Mitt Romney rate la bifurcation vers le sud. Newt Gingrich aussi


Rick Santorum par Gage SkidmoreGagner dans les deux Etats du sud en jeu le 13 mars aurait permis à l’ancien gouverneur du Massachusetts Mitt Romney de prendre un avantage décisif dans la course à la nomination républicaine. Un exploit qui aurait pu s’expliquer par l’énorme supériorité financière de ses soutiens, qui ont intensément fait campagne à Dixie.

Très disputés, le Mississippi et l’Alabama sont revenus pourtant à Rick Santorum, qui a la faveur des socio-conservateurs. Il avait déjà remporté sept Etats, mettant samedi dernier le Kansas à son tableau de chasse.
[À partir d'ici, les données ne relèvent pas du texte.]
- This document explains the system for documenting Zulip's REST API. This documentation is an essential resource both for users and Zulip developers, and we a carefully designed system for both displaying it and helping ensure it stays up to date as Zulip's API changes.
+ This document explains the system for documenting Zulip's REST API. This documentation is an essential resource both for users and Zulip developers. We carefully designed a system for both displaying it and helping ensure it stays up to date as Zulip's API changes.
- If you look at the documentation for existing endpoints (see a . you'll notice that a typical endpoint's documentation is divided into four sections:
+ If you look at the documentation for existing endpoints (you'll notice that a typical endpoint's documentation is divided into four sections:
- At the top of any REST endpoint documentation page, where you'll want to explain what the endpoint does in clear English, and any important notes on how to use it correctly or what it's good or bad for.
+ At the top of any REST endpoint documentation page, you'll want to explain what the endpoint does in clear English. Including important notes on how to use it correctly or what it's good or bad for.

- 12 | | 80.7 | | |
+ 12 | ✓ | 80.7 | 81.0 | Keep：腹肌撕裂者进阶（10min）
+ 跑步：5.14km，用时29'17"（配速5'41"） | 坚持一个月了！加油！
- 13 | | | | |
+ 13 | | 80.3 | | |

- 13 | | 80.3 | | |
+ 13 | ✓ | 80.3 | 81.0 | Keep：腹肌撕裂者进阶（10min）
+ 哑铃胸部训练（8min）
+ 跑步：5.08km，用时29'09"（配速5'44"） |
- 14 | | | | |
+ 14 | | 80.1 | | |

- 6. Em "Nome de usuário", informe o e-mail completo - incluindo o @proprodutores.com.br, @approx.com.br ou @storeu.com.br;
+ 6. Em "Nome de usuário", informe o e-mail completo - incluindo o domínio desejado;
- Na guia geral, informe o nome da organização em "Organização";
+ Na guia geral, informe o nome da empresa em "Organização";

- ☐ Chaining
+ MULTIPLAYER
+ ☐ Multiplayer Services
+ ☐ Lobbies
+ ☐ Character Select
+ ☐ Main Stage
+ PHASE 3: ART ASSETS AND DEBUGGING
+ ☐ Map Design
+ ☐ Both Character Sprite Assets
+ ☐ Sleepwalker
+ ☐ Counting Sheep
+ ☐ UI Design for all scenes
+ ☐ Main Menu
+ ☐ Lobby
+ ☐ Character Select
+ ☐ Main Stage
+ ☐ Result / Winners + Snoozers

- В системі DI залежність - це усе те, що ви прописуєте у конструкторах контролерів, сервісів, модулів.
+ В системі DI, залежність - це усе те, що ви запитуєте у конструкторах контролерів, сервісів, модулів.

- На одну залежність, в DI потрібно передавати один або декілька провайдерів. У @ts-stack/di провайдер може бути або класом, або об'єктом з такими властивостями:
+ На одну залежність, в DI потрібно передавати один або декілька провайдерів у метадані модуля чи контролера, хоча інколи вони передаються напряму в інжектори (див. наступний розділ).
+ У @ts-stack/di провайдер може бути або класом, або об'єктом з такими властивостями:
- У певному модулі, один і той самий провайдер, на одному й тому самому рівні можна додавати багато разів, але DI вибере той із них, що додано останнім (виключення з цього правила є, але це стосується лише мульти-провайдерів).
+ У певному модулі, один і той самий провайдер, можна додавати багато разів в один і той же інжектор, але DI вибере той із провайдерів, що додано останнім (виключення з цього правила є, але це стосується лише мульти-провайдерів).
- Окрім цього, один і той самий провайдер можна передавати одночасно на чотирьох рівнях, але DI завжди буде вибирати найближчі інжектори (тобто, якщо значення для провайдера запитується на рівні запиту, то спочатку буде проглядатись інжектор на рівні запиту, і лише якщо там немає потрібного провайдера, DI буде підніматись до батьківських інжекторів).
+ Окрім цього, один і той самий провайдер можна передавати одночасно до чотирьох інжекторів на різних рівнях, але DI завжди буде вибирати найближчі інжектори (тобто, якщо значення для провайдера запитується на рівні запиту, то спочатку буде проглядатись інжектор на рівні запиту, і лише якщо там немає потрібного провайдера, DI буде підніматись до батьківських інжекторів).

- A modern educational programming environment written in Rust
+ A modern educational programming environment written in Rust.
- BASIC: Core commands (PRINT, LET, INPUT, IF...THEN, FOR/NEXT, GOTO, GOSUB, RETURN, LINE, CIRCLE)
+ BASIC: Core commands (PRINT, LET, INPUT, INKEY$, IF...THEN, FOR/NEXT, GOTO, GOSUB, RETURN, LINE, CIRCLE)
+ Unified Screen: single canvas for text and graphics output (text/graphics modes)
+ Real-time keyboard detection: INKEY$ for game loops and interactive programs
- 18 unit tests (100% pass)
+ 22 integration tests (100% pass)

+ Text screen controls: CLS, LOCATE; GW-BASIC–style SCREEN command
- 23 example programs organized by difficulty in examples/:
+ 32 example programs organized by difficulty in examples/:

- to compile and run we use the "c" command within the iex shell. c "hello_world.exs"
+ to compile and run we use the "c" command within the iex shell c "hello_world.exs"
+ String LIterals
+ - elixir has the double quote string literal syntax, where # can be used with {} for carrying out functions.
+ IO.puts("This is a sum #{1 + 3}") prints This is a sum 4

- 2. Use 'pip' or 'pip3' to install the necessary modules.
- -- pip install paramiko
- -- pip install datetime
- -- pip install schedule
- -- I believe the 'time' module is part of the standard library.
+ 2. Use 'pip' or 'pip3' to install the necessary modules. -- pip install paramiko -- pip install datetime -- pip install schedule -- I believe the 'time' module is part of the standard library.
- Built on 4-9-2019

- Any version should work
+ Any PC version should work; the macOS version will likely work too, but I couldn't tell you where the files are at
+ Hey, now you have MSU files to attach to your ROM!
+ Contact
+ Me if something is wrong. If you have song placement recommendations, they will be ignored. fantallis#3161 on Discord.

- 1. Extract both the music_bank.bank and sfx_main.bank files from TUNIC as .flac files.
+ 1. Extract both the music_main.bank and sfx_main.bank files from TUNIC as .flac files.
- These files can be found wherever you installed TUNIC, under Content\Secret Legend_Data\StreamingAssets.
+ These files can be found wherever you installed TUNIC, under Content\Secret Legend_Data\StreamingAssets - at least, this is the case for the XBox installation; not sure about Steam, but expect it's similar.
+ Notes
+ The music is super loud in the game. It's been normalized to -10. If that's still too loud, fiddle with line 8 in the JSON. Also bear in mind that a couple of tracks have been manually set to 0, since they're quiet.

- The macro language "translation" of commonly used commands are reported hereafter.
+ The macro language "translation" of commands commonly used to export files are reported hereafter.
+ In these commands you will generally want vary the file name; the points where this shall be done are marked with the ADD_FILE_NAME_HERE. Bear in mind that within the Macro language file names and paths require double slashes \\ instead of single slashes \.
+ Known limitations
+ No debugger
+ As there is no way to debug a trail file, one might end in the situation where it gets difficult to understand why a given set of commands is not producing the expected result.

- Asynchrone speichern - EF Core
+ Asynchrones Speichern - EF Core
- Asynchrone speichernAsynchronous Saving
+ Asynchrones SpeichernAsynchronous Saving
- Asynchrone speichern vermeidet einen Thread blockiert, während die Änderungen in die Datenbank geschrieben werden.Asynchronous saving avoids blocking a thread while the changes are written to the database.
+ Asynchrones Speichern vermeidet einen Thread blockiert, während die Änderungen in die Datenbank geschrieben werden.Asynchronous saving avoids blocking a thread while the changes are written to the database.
Newt Gingrich, qui carressait beaucoup d’espoirs ce soir, ses deux seules victoires étant dans le Sud (Georgie et Caroline du Sud), rate l’occasion de se relancer.

Rick Santorum peut encore gêner Mitt Romney, mais toutes les victoires qu’il a engrangé se sont faites dans les régions rurales d’Etats traditionnellement conservateurs. Mitt Romney a remporté le vote dans pratiquement tous les comtés urbains, même dans les Etats qu’il a perdu. Rick Santorum pourrait encore remporter l’Illinois dans une semaine, car il s’y trouve pour l’instant au coude à coude avec Mitt Romney. Il bénéficie aussi d’une bonne avance au Missouri qui vote le 17 mars.

Les sondages de sortie des urnes donnent lors de ces primaires des résultats anticipés par rapport au dépouillement, bien sûr. Mais ils sont aussi l’occasion pour les sondeurs et les médias d’analyser les raisons données par les votants pour expliquer leur choix. Des questions et des réponses que les médias européens prendraient peut-être avec des pincettes. Ici, CNN les diffuse même avant la clôture du vote: il y a des indicateurs sociologiques, comme le pourcentage de femmes, le niveau de formation, etc. Mais aussi un choix de raisons données pour le vote. Les votants répondant essentiellement qu’ils choisissent leur candidat selon la capacité à battre Barack Obama lors de l’élection générale. Ceux qui tiennent ce raisonnement votent majoritairement Romney. Cependant, selon le New York Times, à la question de savoir lequel des candidats comprend mieux leurs préoccupations, ils répondent majoritairement Santorum ou Gingrich.

Si on n’a pas d’idées, il reste toujours le pétrole

Pendant ce temps, Barack Obama n’est pas au bout de ses peines. Sa propre équipe de campagne vient d’arroser le pays d’e-mails pour l’annoncer perdant contre Romney dans un récent sondage, enjoignant les troupes à rester mobilisées (et surtout à mettre la main à la poche). De fait, malgré une situation économique qui semble s’améliorer, la hausse des prix du carburant, montée en mayonnaise toute la semaine par les stratèges républicains, pourrait rendre la tâche du Président un peu plus difficile. Ce à quoi tous les commentateurs ne croient cependant pas.